What: Shares of Yelp (NYSE:YELP) dropped 15% after the local business review specialist announced strong third-quarter results, but followed with weaker-than-expected fourth-quarter guidance.

So what: Quarterly sales jumped 67% year over year to $102.5 million, which translated to net income of $3.6 million, or $0.05 per share. Adjusted EBITDA also rose almost 150% to $20.1 million. Analysts were only looking for net income of $0.03 per share on sales of $99 million.

Yelp's average monthly unique visitors grew 19% year over year to 139 million, helping drive cumulative reviews up 41% year-over-year to 67 million.
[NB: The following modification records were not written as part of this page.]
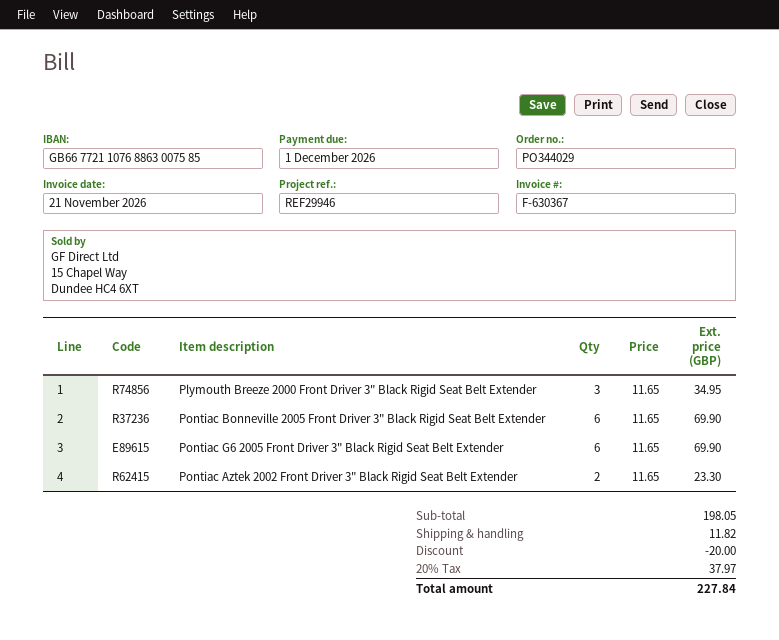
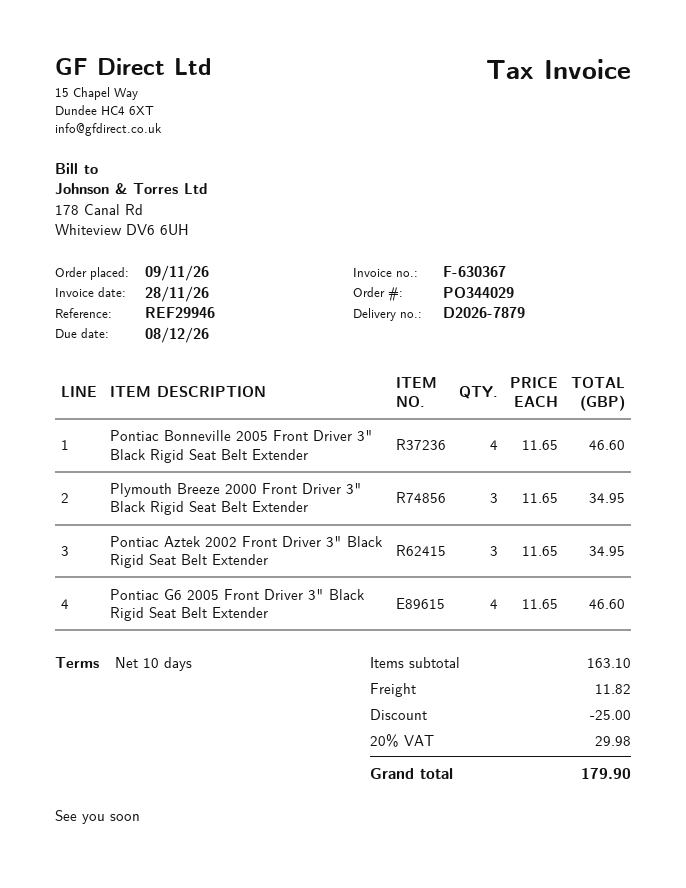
invoice date: 2026-11-21 -> 2026-11-28
due date: 2026-12-01 -> 2026-12-08
Pontiac Bonneville 2005 Front Driver 3" Black Rigid Seat Belt Extender: 6 x 11.65 = 69.90 -> 4 x 11.65 = 46.60
Pontiac G6 2005 Front Driver 3" Black Rigid Seat Belt Extender: 6 x 11.65 = 69.90 -> 4 x 11.65 = 46.60
Pontiac Aztek 2002 Front Driver 3" Black Rigid Seat Belt Extender: 2 x 11.65 = 23.30 -> 3 x 11.65 = 34.95
subtotal: 198.05 -> 163.10
discount: 20.00 -> 25.00
tax: 20% = 37.97 -> 20% = 29.98
total: 227.84 -> 179.90

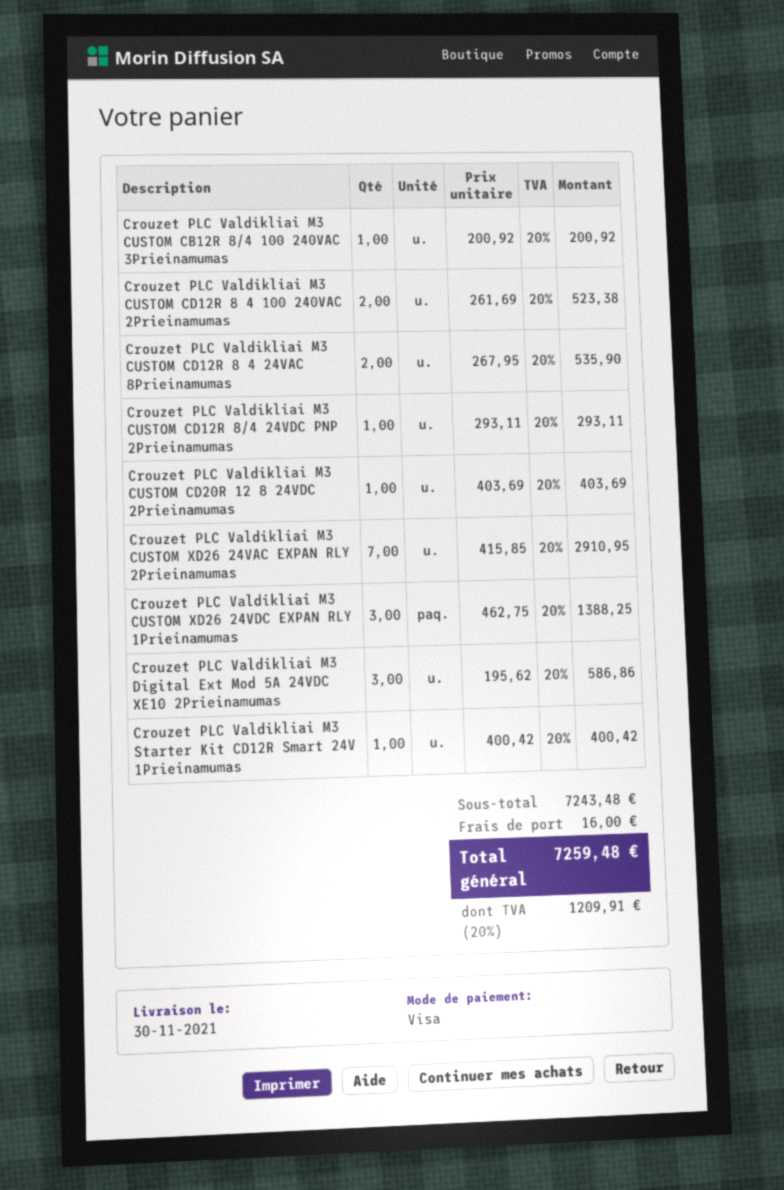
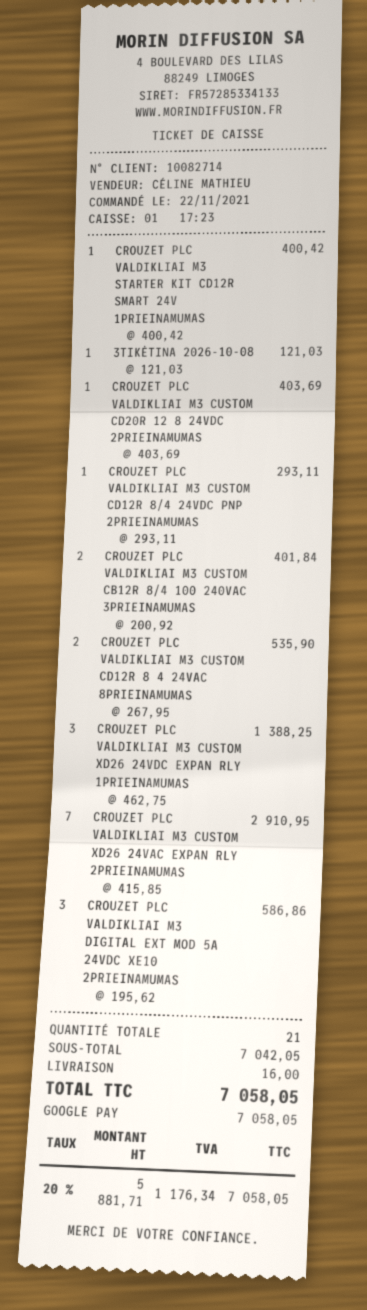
payment method: Visa -> Google Pay
Crouzet PLC Valdikliai M3 CUSTOM CB12R 8/4 100 240VAC 3Prieinamumas: 1 x 200.92 = 200.92 -> 2 x 200.92 = 401.84
Crouzet PLC Valdikliai M3 CUSTOM CD12R 8 4 100 240VAC 2Prieinamumas: 2 x 261.69 = 523.38 -> none
3TIKĖTINA 2026-10-08: none -> 1 x 121.03 = 121.03
subtotal: 7243.48 -> 7042.05
tax: 20% = 1209.91 -> 20% = 1176.34
total: 7259.48 -> 7058.05

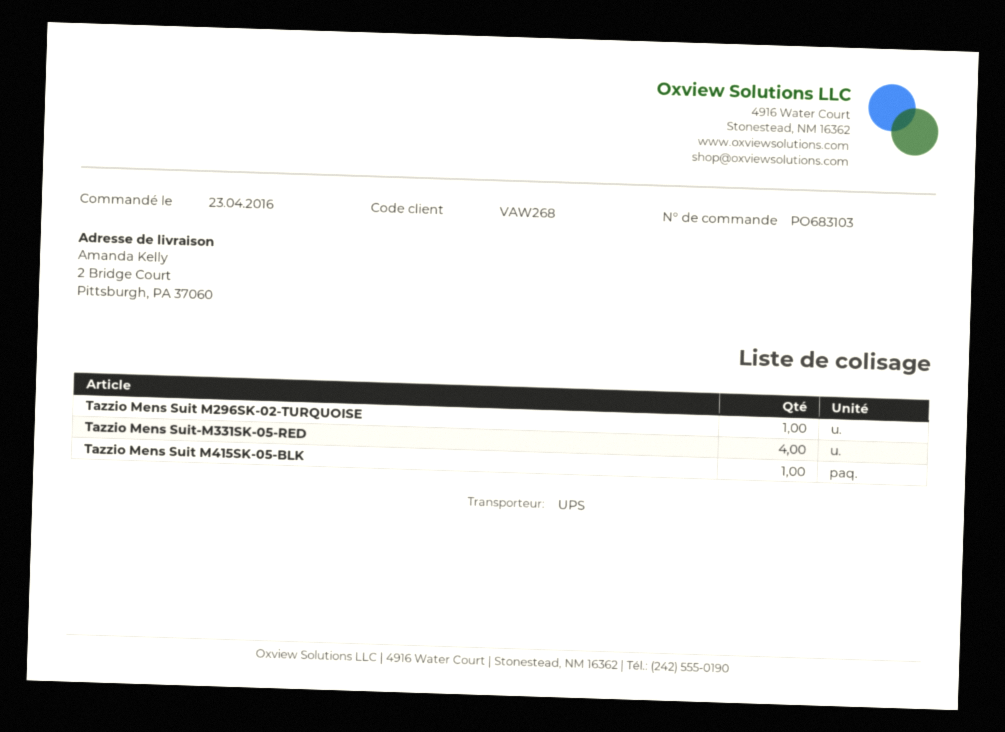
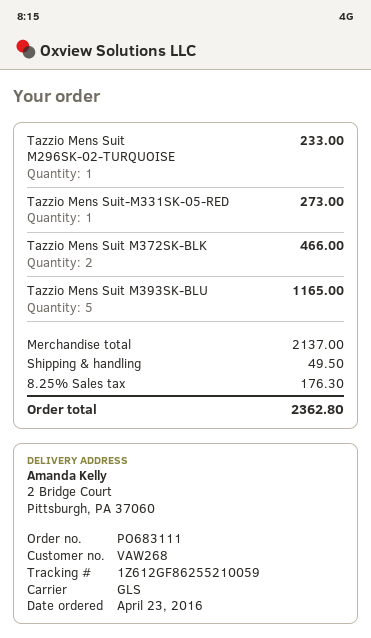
order number: PO683103 -> PO683111
shipping method: UPS -> GLS
Tazzio Mens Suit-M331SK-05-RED: 4 -> 1
Tazzio Mens Suit M415SK-05-BLK: 1 -> none
Tazzio Mens Suit M372SK-BLK: none -> 2
Tazzio Mens Suit M393SK-BLU: none -> 5

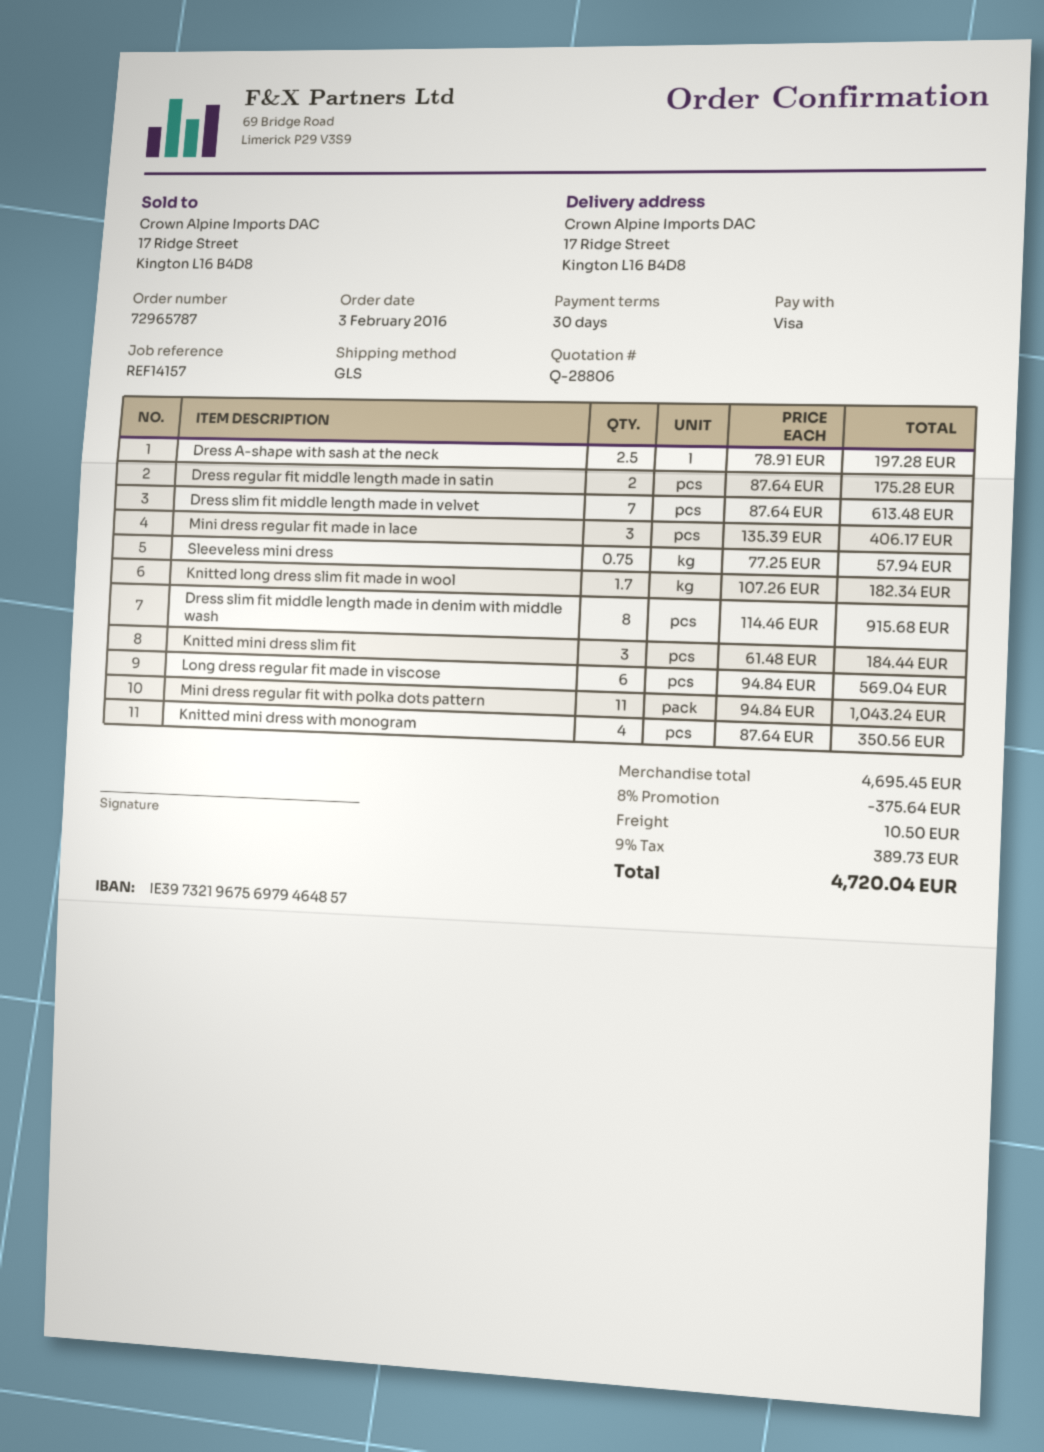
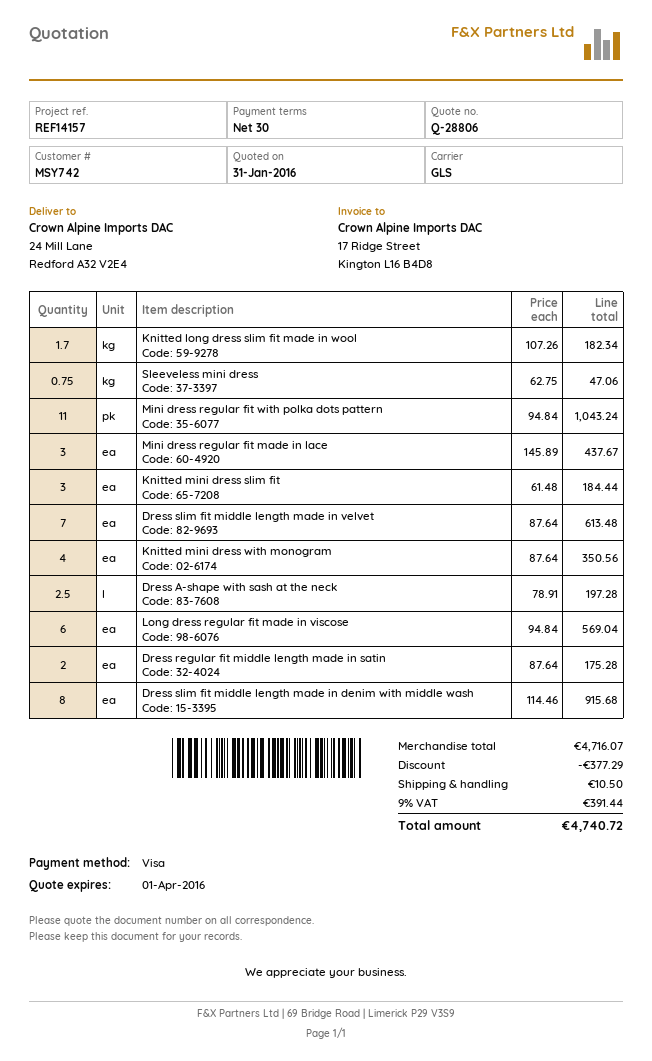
ship to: 17 Ridge Street, Kington L16 B4D8 -> 24 Mill Lane, Redford A32 V2E4
Mini dress regular fit made in lace: 3 x 135.39 = 406.17 -> 3 x 145.89 = 437.67
Sleeveless mini dress: 0.75 x 77.25 = 57.94 -> 0.75 x 62.75 = 47.06
subtotal: 4695.45 -> 4716.07
discount: 375.64 -> 377.29
tax: 9% = 389.73 -> 9% = 391.44
total: 4720.04 -> 4740.72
Within that, mobile users grew 46% year over year to 73 million, and roughly 45% of all new reviews during the quarter were submitted through a mobile device. Meanwhile, active local business accounts grew by 51% over last year to 86,200.

For the current quarter, however, Yelp sees net revenue in the range of $107 million-$108 million, representing decelerating growth of 52% compared to the same year-ago period. That's well short of the $110.96 million analysts were modeling.

Now what: That said, Yelp CFO Rob Krolik later explained Q3 revenue from their strategic agreement with YP drove "Other" segment revenue a much higher-than-expected 158% to $8 million. As a result, they decided to "realign the partnership for everyone's benefit," which meant reducing "Other" segment revenue in Q4 to $7 million. What's more, it's worth noting Yelp's raised full-year guidance calls for revenue of $375 million-$376 million, the mid-point of which is slightly above expectations -- and that's ignoring the possibility Yelp could be playing it safe with a conservative number.

In the end, that makes Yelp's "disappointing" guidance look much less so.